Data extract>
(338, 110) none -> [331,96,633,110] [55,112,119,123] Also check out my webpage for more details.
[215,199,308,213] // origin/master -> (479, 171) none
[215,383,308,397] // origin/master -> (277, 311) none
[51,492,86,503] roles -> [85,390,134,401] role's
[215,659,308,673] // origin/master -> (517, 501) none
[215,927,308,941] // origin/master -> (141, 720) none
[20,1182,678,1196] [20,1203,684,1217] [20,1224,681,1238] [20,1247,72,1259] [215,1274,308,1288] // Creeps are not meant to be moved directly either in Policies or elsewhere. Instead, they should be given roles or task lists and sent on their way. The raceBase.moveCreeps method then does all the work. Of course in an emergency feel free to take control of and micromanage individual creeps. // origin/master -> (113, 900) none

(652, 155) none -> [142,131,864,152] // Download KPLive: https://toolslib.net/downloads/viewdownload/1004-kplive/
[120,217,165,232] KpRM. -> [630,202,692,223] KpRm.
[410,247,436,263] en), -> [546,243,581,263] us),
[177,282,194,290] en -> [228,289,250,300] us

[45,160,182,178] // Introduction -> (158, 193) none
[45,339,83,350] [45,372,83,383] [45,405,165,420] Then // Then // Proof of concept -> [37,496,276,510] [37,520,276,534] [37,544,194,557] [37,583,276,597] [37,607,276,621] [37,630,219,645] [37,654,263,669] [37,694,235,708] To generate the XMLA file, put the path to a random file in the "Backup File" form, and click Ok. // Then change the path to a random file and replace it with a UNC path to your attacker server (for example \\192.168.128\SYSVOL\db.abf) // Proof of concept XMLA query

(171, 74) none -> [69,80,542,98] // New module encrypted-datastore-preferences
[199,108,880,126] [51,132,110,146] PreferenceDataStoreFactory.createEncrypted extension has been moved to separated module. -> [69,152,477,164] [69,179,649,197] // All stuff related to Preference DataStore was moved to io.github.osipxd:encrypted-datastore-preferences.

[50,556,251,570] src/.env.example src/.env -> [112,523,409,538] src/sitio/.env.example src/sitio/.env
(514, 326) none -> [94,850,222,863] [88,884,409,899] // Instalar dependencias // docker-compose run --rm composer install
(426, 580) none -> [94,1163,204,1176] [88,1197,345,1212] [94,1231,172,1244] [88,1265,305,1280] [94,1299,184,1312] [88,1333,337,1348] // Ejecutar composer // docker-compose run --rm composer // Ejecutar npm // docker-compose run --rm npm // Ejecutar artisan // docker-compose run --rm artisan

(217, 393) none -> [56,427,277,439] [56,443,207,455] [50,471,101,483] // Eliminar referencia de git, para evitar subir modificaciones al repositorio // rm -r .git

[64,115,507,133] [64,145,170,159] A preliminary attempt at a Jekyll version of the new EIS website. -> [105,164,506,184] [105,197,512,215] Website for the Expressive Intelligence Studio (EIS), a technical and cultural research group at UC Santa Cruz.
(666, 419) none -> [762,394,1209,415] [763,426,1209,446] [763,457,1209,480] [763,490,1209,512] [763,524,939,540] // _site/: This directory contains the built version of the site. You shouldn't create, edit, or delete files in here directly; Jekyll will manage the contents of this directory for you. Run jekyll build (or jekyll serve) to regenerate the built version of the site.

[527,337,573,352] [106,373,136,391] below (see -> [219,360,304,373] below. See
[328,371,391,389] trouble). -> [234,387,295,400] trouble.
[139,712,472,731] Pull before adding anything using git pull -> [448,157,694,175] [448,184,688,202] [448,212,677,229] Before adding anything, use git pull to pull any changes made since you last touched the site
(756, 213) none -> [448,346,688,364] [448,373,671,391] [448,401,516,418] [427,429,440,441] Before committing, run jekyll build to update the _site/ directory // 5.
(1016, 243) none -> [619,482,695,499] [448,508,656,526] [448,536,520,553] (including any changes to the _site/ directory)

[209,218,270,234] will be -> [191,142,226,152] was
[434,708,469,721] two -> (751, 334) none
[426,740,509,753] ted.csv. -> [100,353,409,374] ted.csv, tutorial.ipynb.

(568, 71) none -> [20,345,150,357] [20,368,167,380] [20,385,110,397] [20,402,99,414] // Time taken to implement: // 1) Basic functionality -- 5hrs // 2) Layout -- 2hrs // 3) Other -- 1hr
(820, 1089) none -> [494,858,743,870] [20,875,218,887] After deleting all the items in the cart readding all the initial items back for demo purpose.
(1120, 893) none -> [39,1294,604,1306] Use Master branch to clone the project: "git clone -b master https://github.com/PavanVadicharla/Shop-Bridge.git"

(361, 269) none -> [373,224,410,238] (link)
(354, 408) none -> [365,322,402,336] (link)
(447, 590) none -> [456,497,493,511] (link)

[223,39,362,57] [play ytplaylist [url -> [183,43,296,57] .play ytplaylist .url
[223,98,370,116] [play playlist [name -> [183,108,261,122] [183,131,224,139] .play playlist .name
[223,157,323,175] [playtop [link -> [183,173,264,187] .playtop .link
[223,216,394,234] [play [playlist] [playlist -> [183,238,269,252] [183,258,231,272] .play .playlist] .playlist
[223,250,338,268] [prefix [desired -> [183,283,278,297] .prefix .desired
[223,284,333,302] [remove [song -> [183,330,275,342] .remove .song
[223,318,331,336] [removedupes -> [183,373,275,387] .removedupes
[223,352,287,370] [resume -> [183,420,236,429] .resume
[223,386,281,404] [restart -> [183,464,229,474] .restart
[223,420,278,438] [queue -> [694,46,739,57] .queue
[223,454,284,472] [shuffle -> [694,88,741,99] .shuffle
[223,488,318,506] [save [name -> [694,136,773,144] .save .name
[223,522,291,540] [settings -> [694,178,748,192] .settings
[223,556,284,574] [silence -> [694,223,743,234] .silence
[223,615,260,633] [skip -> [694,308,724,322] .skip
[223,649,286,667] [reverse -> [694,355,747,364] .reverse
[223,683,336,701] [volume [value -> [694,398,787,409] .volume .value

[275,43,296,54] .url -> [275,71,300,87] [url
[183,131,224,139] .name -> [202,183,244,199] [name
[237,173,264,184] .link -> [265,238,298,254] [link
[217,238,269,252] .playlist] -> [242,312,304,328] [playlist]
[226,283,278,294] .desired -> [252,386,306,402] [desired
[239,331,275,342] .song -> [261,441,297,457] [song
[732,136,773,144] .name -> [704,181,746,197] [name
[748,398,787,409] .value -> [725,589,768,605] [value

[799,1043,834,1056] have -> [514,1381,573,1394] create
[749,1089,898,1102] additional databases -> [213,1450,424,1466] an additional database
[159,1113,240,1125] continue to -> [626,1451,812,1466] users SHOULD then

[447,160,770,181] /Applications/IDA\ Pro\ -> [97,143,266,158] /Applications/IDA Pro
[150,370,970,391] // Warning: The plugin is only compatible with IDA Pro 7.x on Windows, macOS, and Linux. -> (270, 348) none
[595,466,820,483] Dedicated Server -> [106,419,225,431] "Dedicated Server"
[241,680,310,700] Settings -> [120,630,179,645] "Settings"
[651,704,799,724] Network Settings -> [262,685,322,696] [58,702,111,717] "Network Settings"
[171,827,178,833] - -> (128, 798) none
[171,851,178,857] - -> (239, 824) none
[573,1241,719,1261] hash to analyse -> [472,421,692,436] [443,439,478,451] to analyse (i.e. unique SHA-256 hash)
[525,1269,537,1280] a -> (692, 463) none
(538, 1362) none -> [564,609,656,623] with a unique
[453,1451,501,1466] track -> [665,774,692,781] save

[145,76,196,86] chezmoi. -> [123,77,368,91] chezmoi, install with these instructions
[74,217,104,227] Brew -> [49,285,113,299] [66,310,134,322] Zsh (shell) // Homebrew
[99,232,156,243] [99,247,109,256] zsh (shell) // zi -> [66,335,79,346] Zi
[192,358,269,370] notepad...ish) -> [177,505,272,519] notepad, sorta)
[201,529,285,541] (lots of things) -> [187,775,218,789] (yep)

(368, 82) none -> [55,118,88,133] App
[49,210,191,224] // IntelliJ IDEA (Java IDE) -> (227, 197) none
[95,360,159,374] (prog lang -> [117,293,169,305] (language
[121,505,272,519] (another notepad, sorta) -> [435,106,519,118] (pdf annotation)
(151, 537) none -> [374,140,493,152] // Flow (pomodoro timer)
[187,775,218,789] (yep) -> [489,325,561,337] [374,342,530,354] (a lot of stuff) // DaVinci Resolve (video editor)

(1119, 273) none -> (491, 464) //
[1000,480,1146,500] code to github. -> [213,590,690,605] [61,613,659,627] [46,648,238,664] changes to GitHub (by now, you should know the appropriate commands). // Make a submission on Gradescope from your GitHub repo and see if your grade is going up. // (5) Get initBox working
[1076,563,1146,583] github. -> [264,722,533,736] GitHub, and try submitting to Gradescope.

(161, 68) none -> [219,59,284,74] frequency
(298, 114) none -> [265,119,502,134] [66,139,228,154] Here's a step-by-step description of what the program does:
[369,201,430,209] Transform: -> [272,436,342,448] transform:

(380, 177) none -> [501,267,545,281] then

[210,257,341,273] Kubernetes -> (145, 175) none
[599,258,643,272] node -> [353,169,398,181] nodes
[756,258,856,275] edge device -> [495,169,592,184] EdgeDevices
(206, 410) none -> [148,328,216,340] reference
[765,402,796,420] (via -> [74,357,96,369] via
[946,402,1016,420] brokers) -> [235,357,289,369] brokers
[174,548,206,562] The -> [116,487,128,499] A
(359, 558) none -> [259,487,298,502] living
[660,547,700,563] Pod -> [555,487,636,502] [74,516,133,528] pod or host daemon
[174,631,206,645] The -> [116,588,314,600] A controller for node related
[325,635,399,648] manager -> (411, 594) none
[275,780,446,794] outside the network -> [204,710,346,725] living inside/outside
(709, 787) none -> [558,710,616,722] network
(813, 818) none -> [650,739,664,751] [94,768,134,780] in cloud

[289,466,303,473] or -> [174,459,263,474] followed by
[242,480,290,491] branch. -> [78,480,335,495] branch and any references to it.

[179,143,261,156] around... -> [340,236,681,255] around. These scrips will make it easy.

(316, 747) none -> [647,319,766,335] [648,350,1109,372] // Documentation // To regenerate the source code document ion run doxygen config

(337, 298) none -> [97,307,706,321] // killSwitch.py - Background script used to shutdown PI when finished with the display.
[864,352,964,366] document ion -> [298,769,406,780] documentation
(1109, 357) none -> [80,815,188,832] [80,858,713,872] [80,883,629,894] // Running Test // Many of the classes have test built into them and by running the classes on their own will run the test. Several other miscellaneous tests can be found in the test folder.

Exercise description> Would you reproduce, word for word, the lines from the one holding "[369,201,430,209] Transform: ->" through the final line of the entries, both included?

Your solution>
[369,201,430,209] Transform: -> [272,436,342,448] transform:

(380, 177) none -> [501,267,545,281] then

[210,257,341,273] Kubernetes -> (145, 175) none
[599,258,643,272] node -> [353,169,398,181] nodes
[756,258,856,275] edge device -> [495,169,592,184] EdgeDevices
(206, 410) none -> [148,328,216,340] reference
[765,402,796,420] (via -> [74,357,96,369] via
[946,402,1016,420] brokers) -> [235,357,289,369] brokers
[174,548,206,562] The -> [116,487,128,499] A
(359, 558) none -> [259,487,298,502] living
[660,547,700,563] Pod -> [555,487,636,502] [74,516,133,528] pod or host daemon
[174,631,206,645] The -> [116,588,314,600] A controller for node related
[325,635,399,648] manager -> (411, 594) none
[275,780,446,794] outside the network -> [204,710,346,725] living inside/outside
(709, 787) none -> [558,710,616,722] network
(813, 818) none -> [650,739,664,751] [94,768,134,780] in cloud

[289,466,303,473] or -> [174,459,263,474] followed by
[242,480,290,491] branch. -> [78,480,335,495] branch and any references to it.

[179,143,261,156] around... -> [340,236,681,255] around. These scrips will make it easy.

(316, 747) none -> [647,319,766,335] [648,350,1109,372] // Documentation // To regenerate the source code document ion run doxygen config

(337, 298) none -> [97,307,706,321] // killSwitch.py - Background script used to shutdown PI when finished with the display.
[864,352,964,366] document ion -> [298,769,406,780] documentation
(1109, 357) none -> [80,815,188,832] [80,858,713,872] [80,883,629,894] // Running Test // Many of the classes have test built into them and by running the classes on their own will run the test. Several other miscellaneous tests can be found in the test folder.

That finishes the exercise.